**ABOUT THIS TASK**
Omit the pictures from the entries below and retype everything else exactly.
== RECORD EXCERPTS
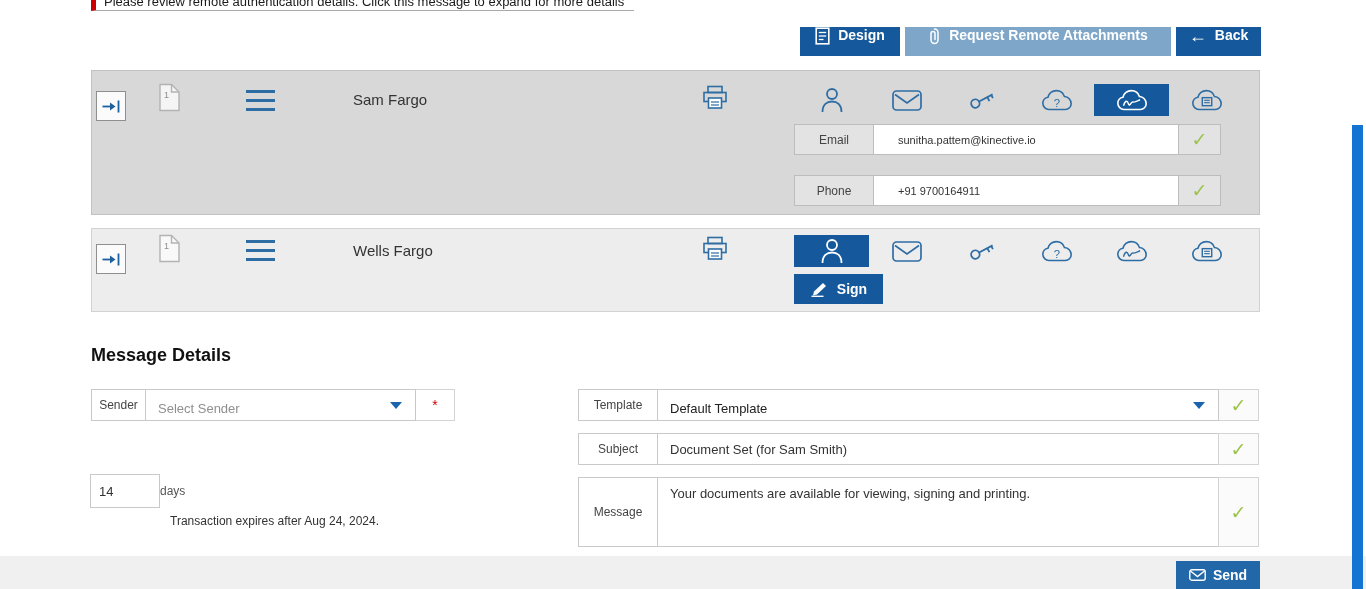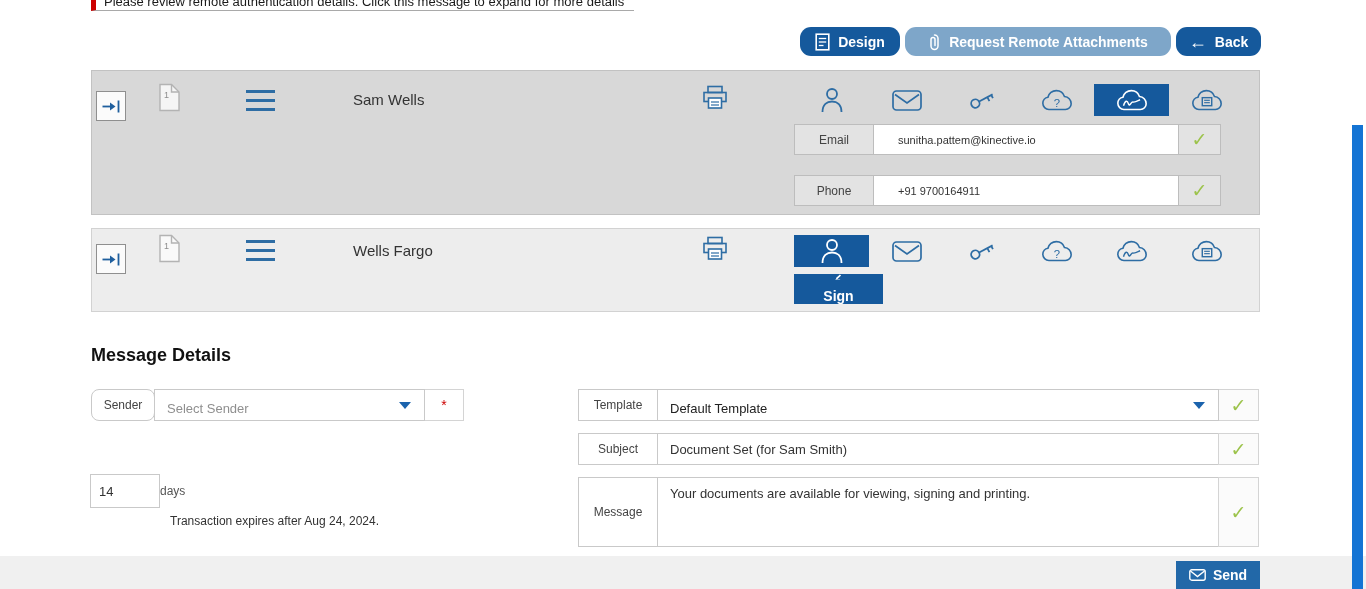--- a/index.html
+++ b/index.html
@@ -22,8 +22,8 @@
   
   .btn {
     position:absolute; top:27px; height:29px;
-    display:flex; align-items:center; justify-content:center; gap:8px;
-    color:#fff; font-size:14px; font-weight:700; cursor:pointer;border-radius:11px;
+    display:flex; justify-content:center; gap:8px;
+    color:#fff; font-size:14px; font-weight:700; cursor:pointer;
   }
   .btn.dark  { background:#15599c; }
   .btn.light { background:#7ea6c9; }

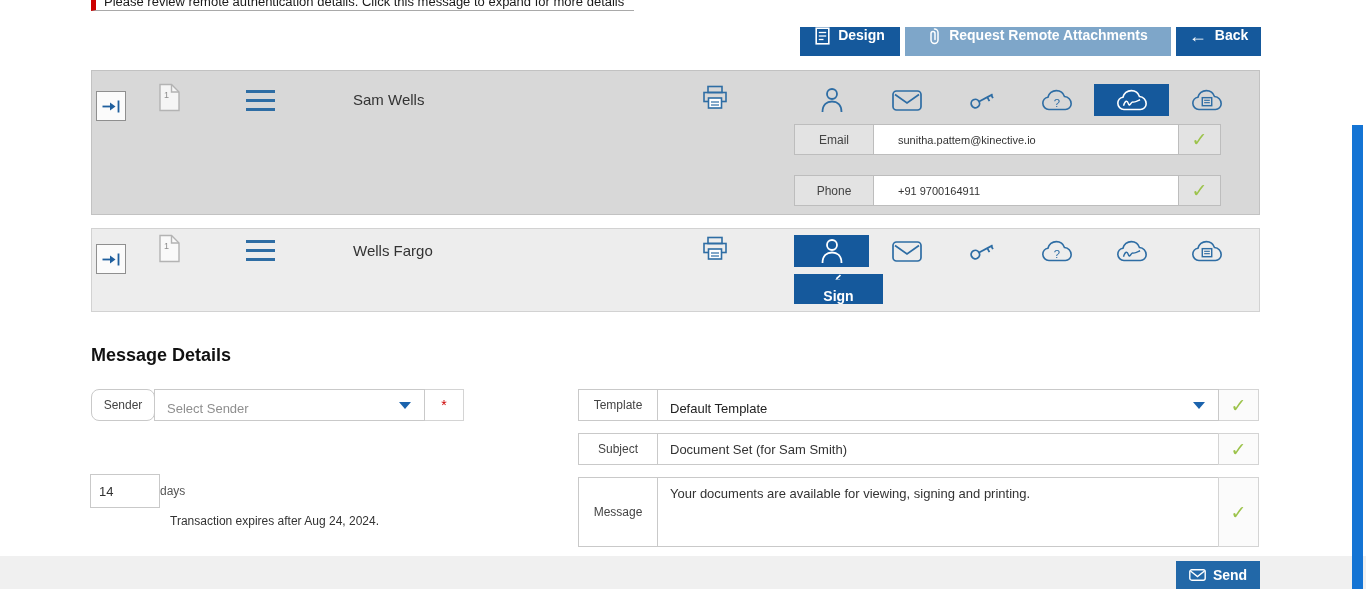--- a/index.html
+++ b/index.html
@@ -195,7 +195,7 @@
       <span></span>
       <span></span>
   </div>
-  <div class="name" style="left:261px; top:20px;">Sam Wells</div>
+  <div class="name" style="left:261px; top:20px;">Sam Fargo</div>
   <div class="printer" style="left:610px; top:14px;">
     <svg width="26" height="25" viewBox="0 0 26 25">
       <rect x="6" y="1.5" width="14" height="6" fill="none" stroke="#2e6da4" stroke-width="1.6"></rect>

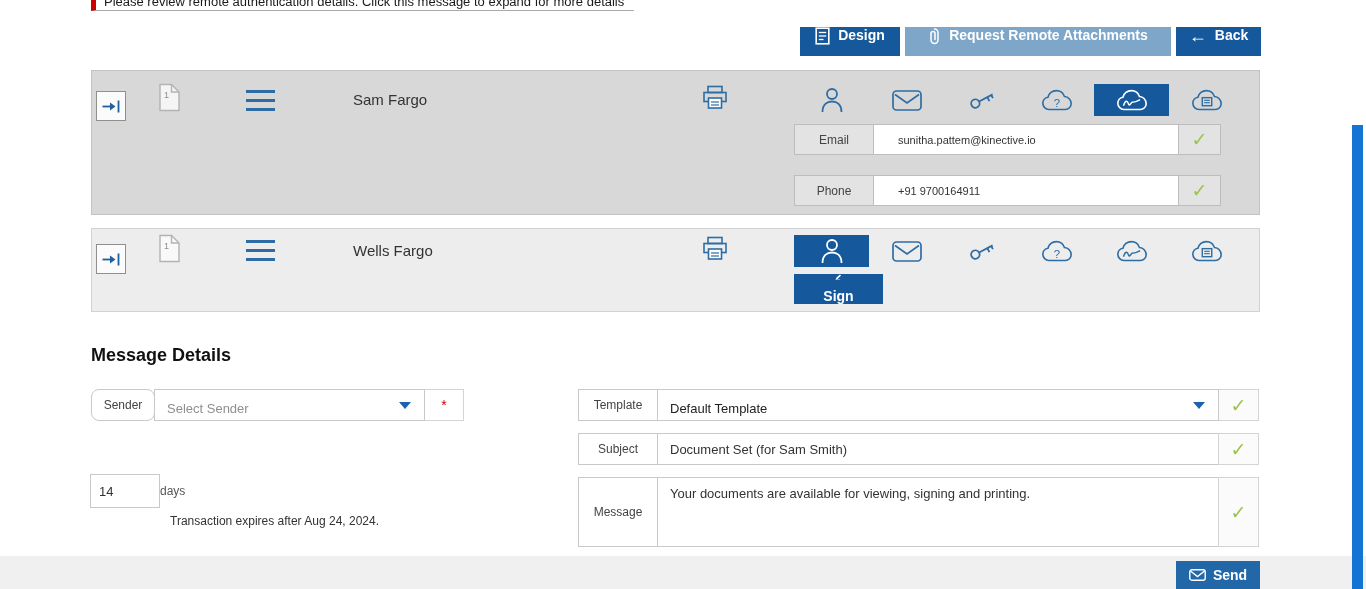--- a/index.html
+++ b/index.html
@@ -344,7 +344,7 @@
     </div>
   </div>
 
-  <div class="sign-btn" style="left:702px; top:45px;flex-direction:column;">
+  <div class="sign-btn" style="left:702px; top:45px;">
     <svg width="19" height="15" viewBox="0 0 19 15">
       <path d="M4 9.5 L13 1 L16 4 L7 12.5 L3 13.5 Z" fill="#fff"></path>
       <line x1="1.5" y1="14.3" x2="13.5" y2="14.3" stroke="#fff" stroke-width="1.4"></line>

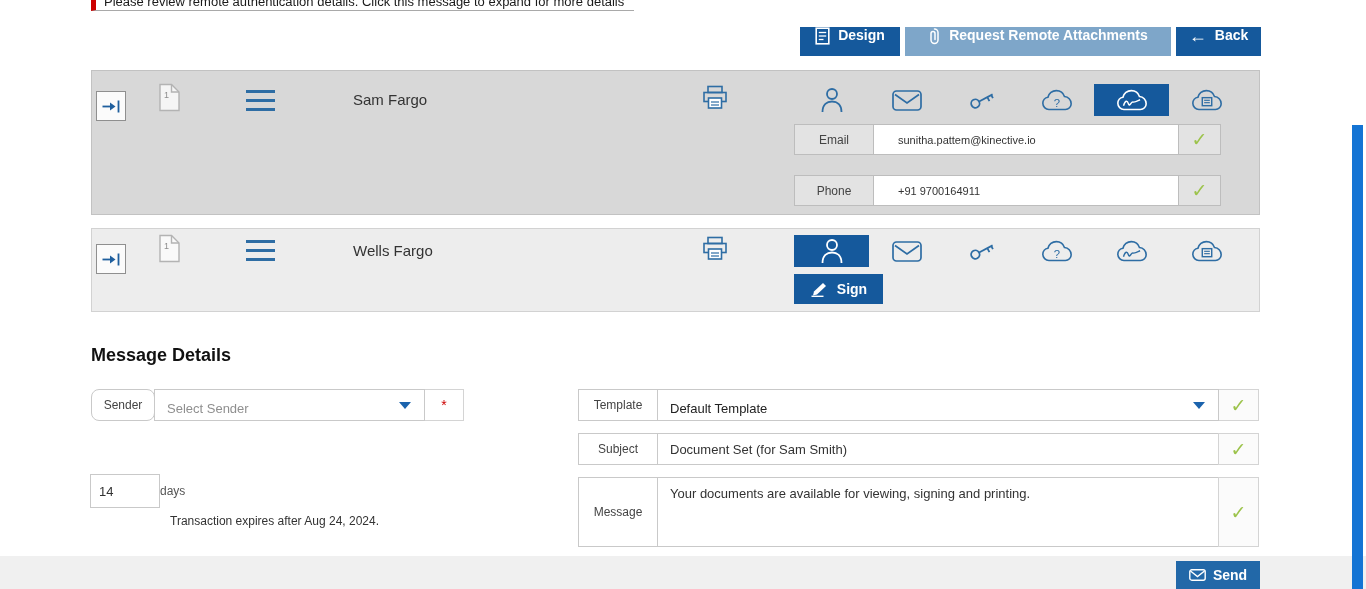--- a/index.html
+++ b/index.html
@@ -114,7 +114,7 @@
   #grp-template { left:578px; top:389px; height:32px; }
   #grp-subject  { left:578px; top:433px; height:32px; }
   #grp-message  { left:578px; top:477px; height:70px; }
-  #grp-sender .glabel { width:64px;border-radius:8px; }
+  #grp-sender .glabel { width:55px; }
   #grp-sender .select { width:271px; }
   #grp-template .glabel, #grp-subject .glabel, #grp-message .glabel { width:80px; }
   #grp-template .select { width:562px; }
====
**RESPONSE**
--- a/index.html
+++ b/index.html
@@ -22,8 +22,8 @@
   
   .btn {
     position:absolute; top:27px; height:29px;
-    display:flex; align-items:center; justify-content:center; gap:8px;
-    color:#fff; font-size:14px; font-weight:700; cursor:pointer;border-radius:11px;
+    display:flex; justify-content:center; gap:8px;
+    color:#fff; font-size:14px; font-weight:700; cursor:pointer;
   }
   .btn.dark  { background:#15599c; }
   .btn.light { background:#7ea6c9; }

--- a/index.html
+++ b/index.html
@@ -195,7 +195,7 @@
       <span></span>
       <span></span>
   </div>
-  <div class="name" style="left:261px; top:20px;">Sam Wells</div>
+  <div class="name" style="left:261px; top:20px;">Sam Fargo</div>
   <div class="printer" style="left:610px; top:14px;">
     <svg width="26" height="25" viewBox="0 0 26 25">
       <rect x="6" y="1.5" width="14" height="6" fill="none" stroke="#2e6da4" stroke-width="1.6"></rect>

--- a/index.html
+++ b/index.html
@@ -344,7 +344,7 @@
     </div>
   </div>
 
-  <div class="sign-btn" style="left:702px; top:45px;flex-direction:column;">
+  <div class="sign-btn" style="left:702px; top:45px;">
     <svg width="19" height="15" viewBox="0 0 19 15">
       <path d="M4 9.5 L13 1 L16 4 L7 12.5 L3 13.5 Z" fill="#fff"></path>
       <line x1="1.5" y1="14.3" x2="13.5" y2="14.3" stroke="#fff" stroke-width="1.4"></line>

--- a/index.html
+++ b/index.html
@@ -114,7 +114,7 @@
   #grp-template { left:578px; top:389px; height:32px; }
   #grp-subject  { left:578px; top:433px; height:32px; }
   #grp-message  { left:578px; top:477px; height:70px; }
-  #grp-sender .glabel { width:64px;border-radius:8px; }
+  #grp-sender .glabel { width:55px; }
   #grp-sender .select { width:271px; }
   #grp-template .glabel, #grp-subject .glabel, #grp-message .glabel { width:80px; }
   #grp-template .select { width:562px; }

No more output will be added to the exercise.